• Assignment: Exclude the pictures, then repeat exactly each line from the one containing "6 | Grade: Grade Level 1 -> Grade Level 2" to the final line of the records that follow.

• Record extracts:
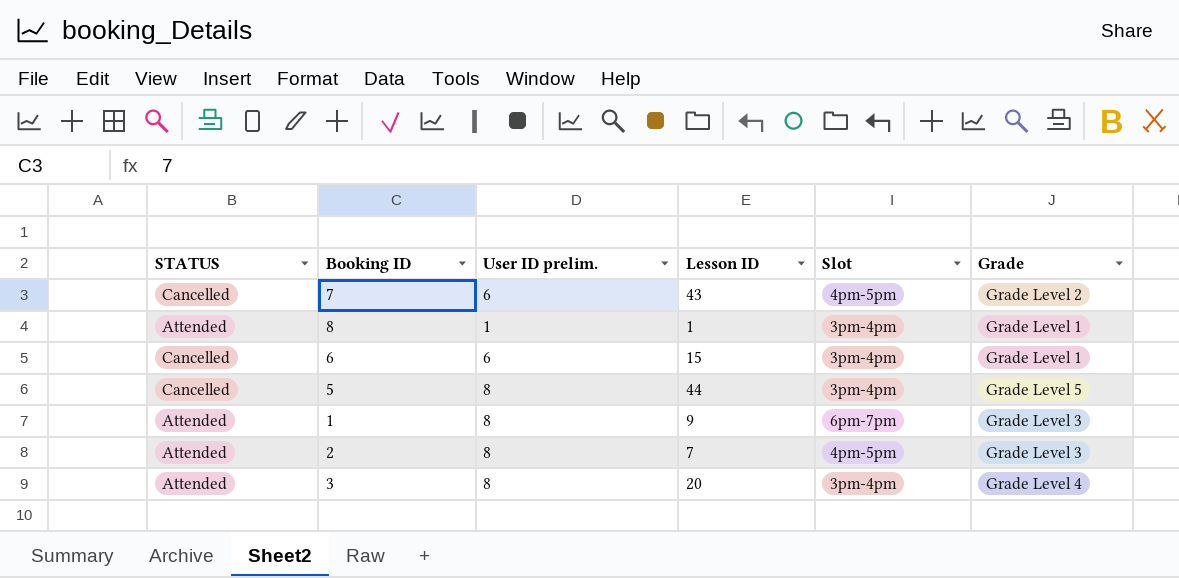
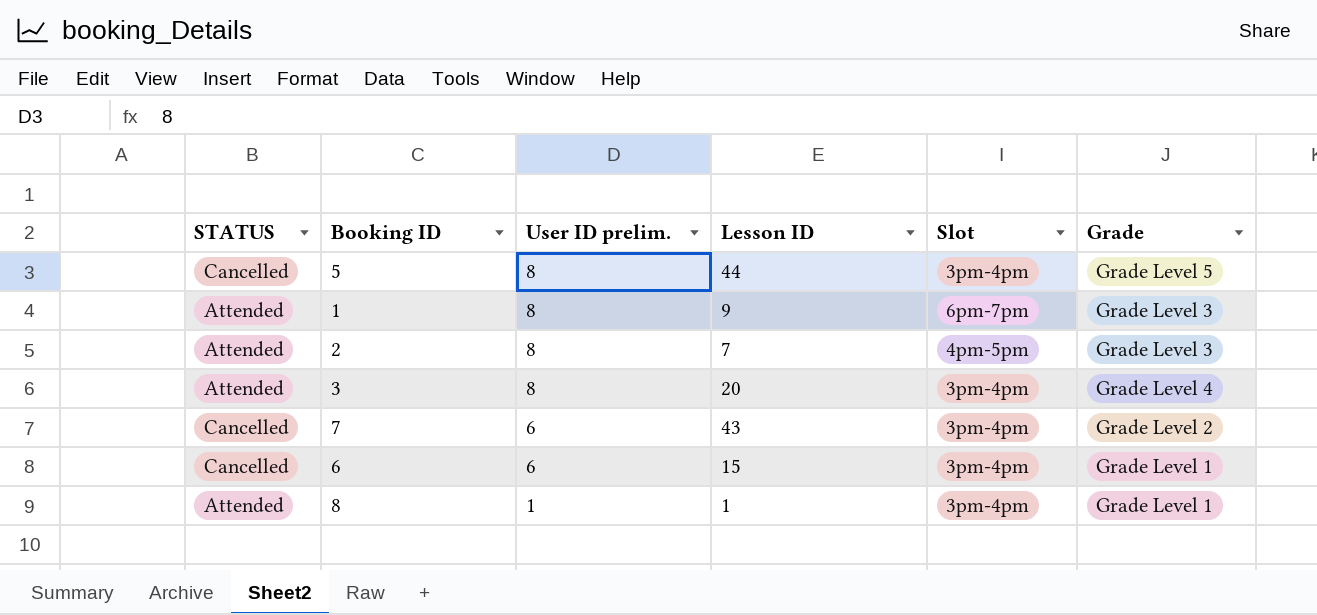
row order: none -> User ID prelim. descending
7 | Slot: 4pm-5pm -> 3pm-4pm

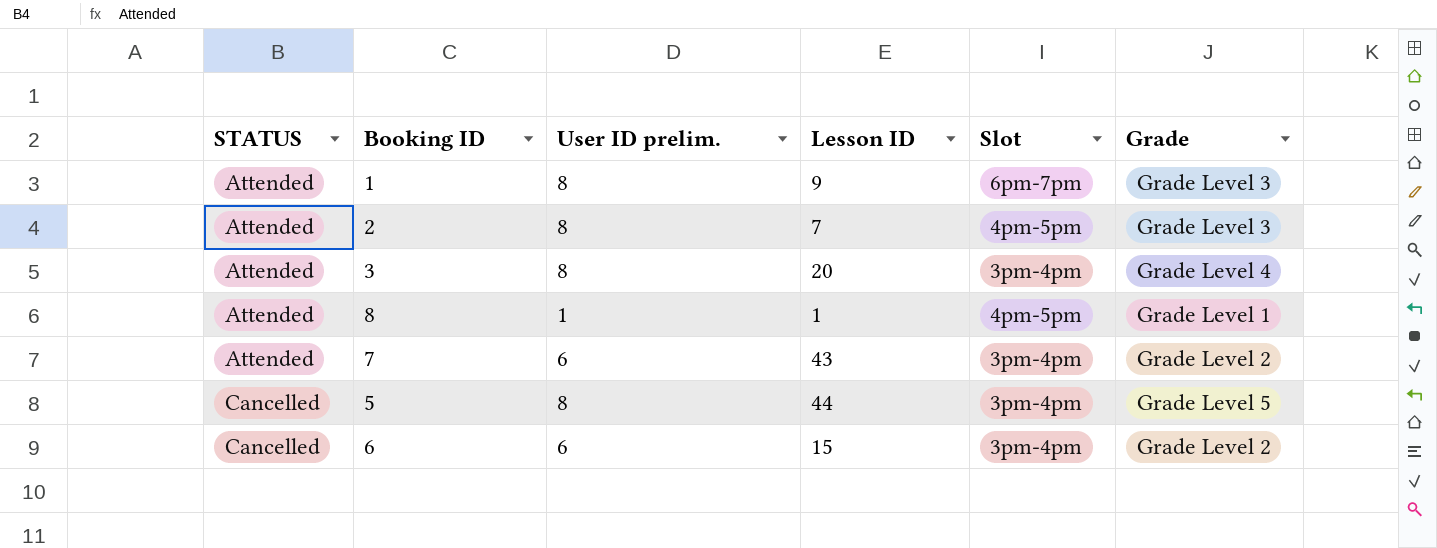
row order: User ID prelim. descending -> STATUS ascending
8 | Slot: 3pm-4pm -> 4pm-5pm
7 | STATUS: Cancelled -> Attended
6 | Grade: Grade Level 1 -> Grade Level 2

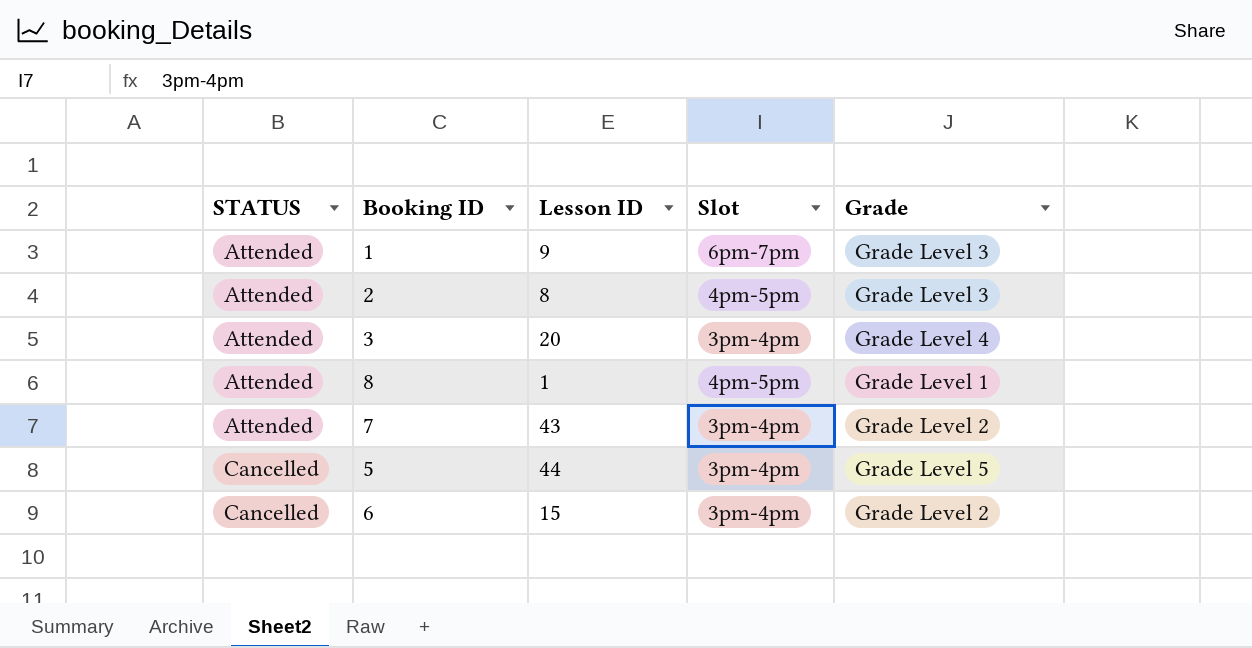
column User ID prelim. | position: 3 -> none
2 | Lesson ID: 7 -> 8

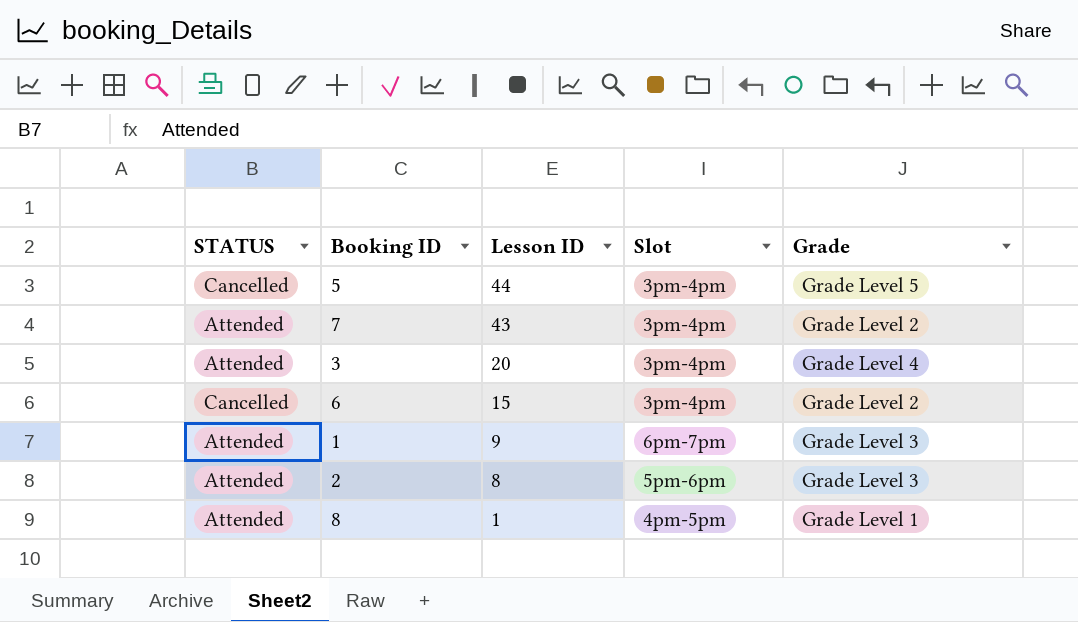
row order: STATUS ascending -> Lesson ID descending
2 | Slot: 4pm-5pm -> 5pm-6pm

• Task result:
6 | Grade: Grade Level 1 -> Grade Level 2

column User ID prelim. | position: 3 -> none
2 | Lesson ID: 7 -> 8

row order: STATUS ascending -> Lesson ID descending
2 | Slot: 4pm-5pm -> 5pm-6pm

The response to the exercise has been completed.